Another important feature of these coworking spaces is their adaptability to serve a dual purpose during evening hours. Gaming, wining and dining, and relaxing can all be promoted by a simple change of lighting or a visual cue that coworking hours have unofficially ended. Because the space is set up in a way that provides both open and closed areas, coworking can continue as needed amongst light entertaining and gathering.
Although the phenomenon of the acoustics at Red Rocks Amphitheater were naturally created by rock formations, we can learn a lesson on sound from this natural amphitheater and how to use the environment and existing space to create dynamics that work for your purposes. Any single song performed has a sense of grandness because of the way the space captures and reflects the sound. It completely immerses you in the full experience without any distractions, but a simple and stunning landscape to frame it all. Tapping into your sense of sound has the power to completely transform the way you integrate yourself and enjoy the spaces you are in.
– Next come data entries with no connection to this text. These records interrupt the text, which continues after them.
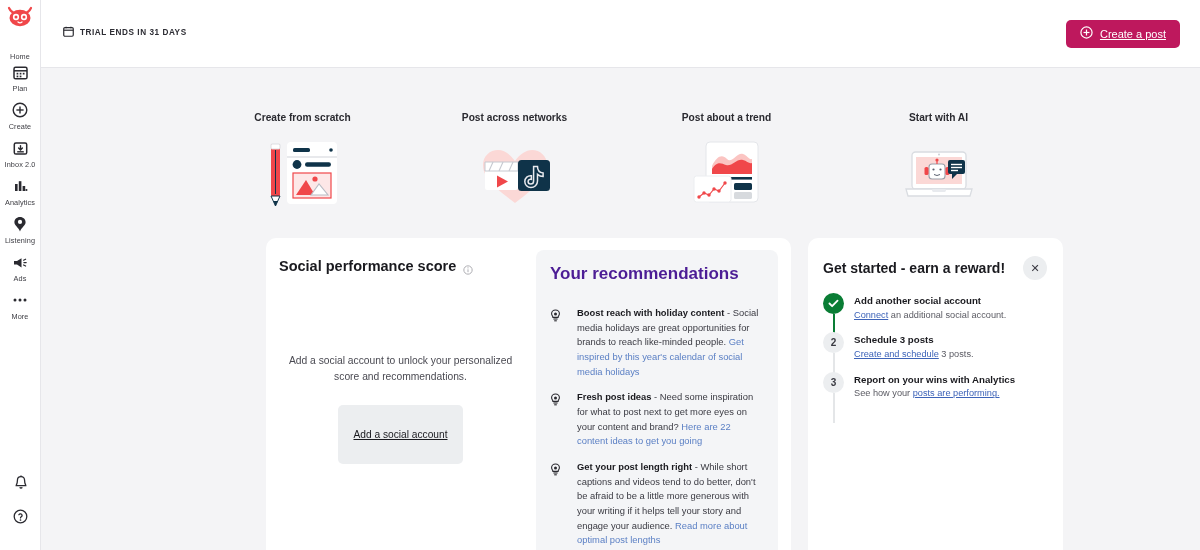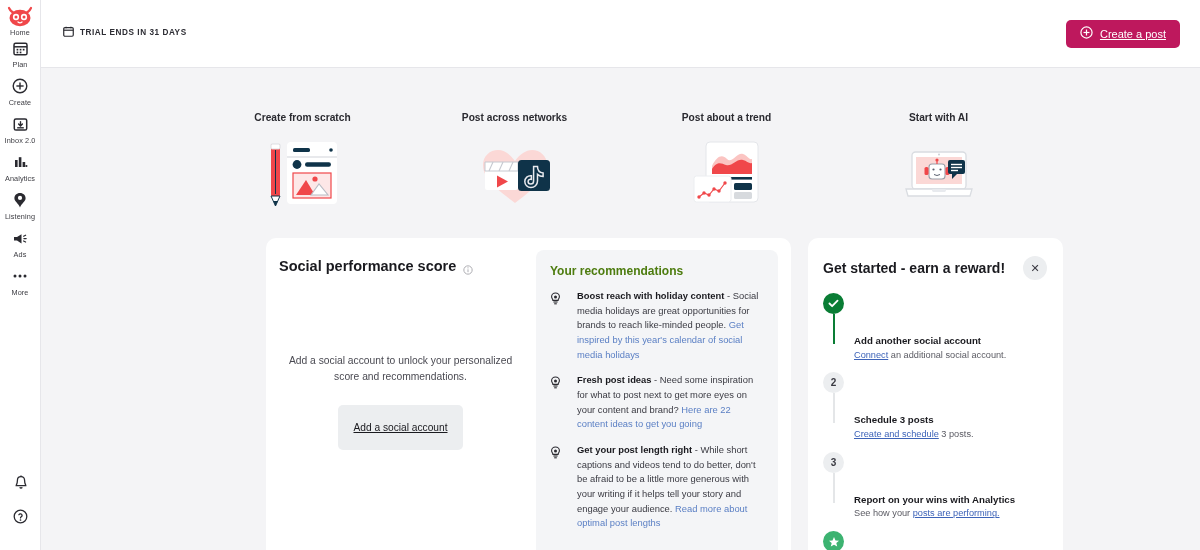"Home" .logo-wrap { gap: none -> 24px }
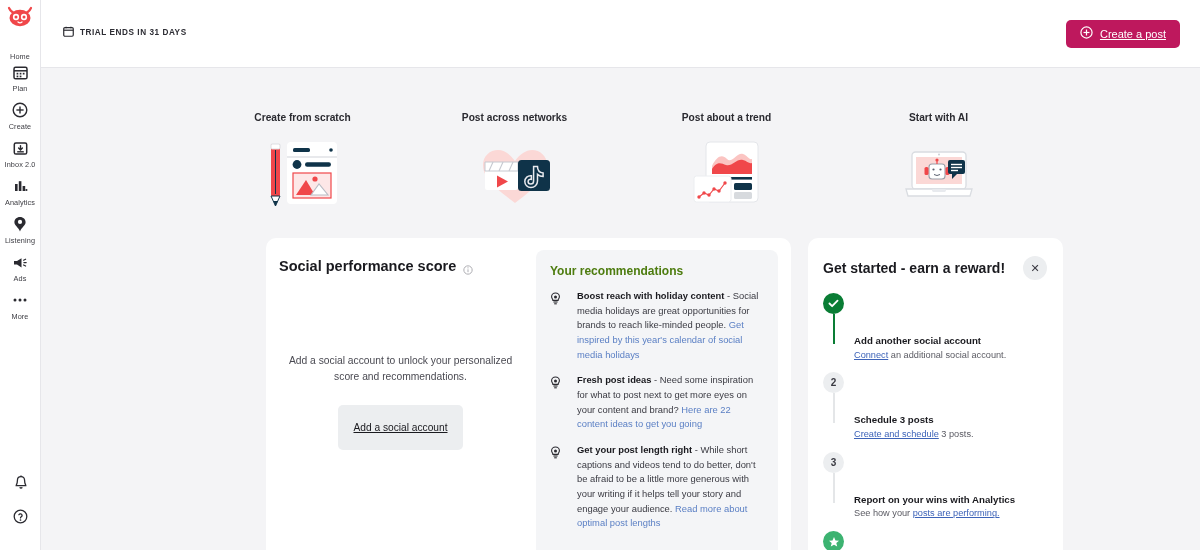"Your recommendations" .recs-title { color: #4d7c0f -> #4c1d95; font-size: 12px -> 17px; margin-bottom: 11px -> 22px }
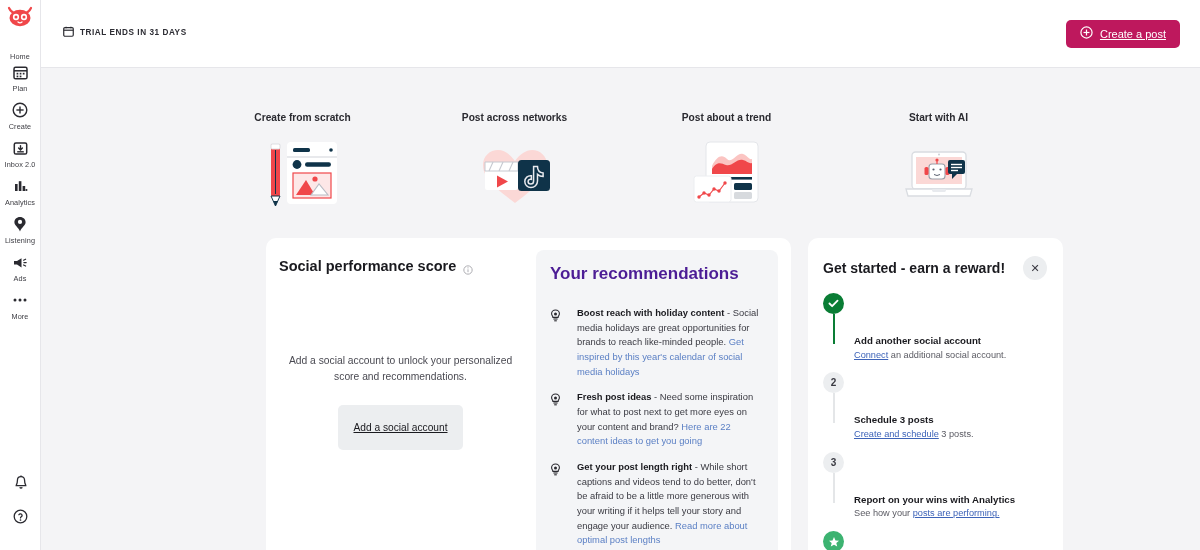"Add another social account" .step-body { margin-top: 40px -> none }
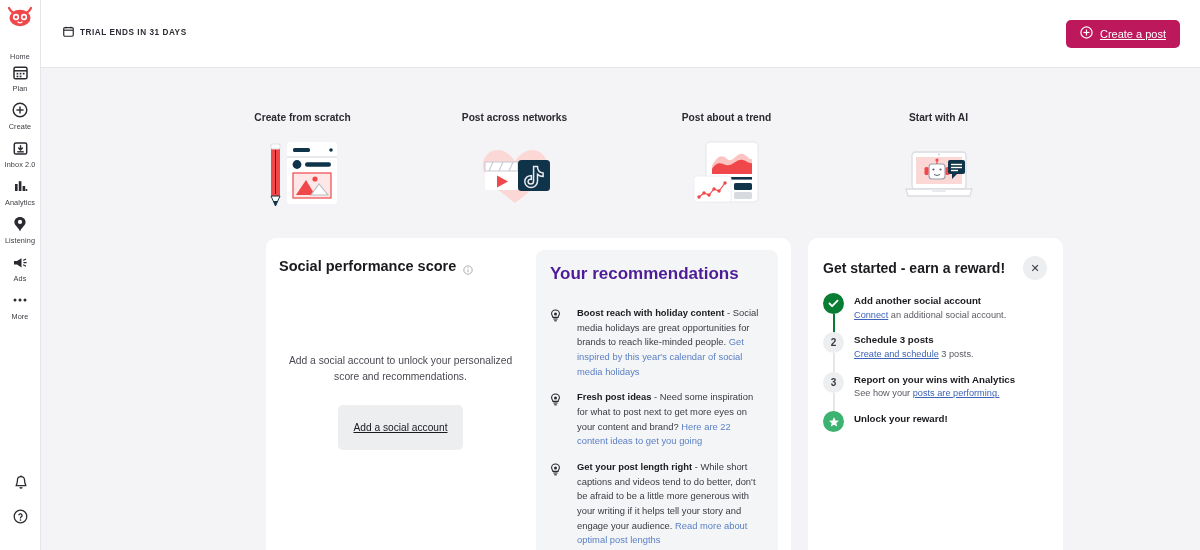"Unlock your reward!" div.step { html: <div> <div> <div> <svg> <polygon></polygon> </svg> </div> </div> <div> <div>Unlock your reward!</div> </div> </div> -> none }
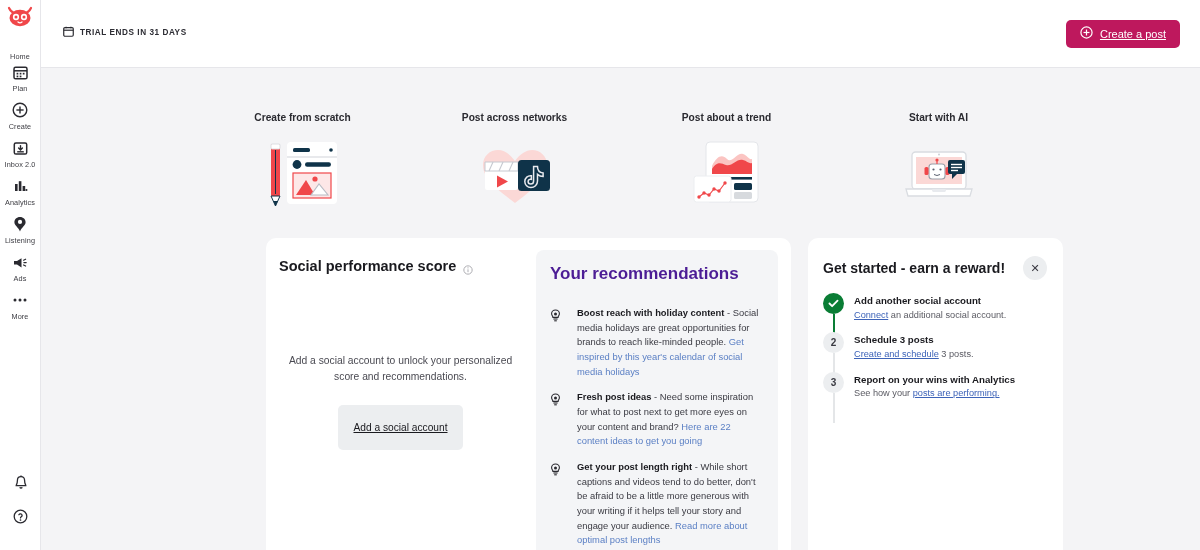"Add a social account" .add-account-btn { padding: 17px 15px -> 24px 15px }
When designing space, it is important to keep in mind how sound is experienced. Throughout a building, we look to purposefully place programmatic needs appropriately as well as include sound systems as needed in shared spaces, like the elevators, lobby and outdoors. Within the individual units, we ensure the construction is such that the occupant feels like they are the only person in the building, even if they have neighbors on every side of their unit. This starts from the actual construction of the walls by adding more insulation, thicker sheetrock and a thicker sound mat. When coming home from a long day of work to a room of complete silence, even when the person next door is playing music or has a barking dog, it goes without saying that this is an element of luxurious living.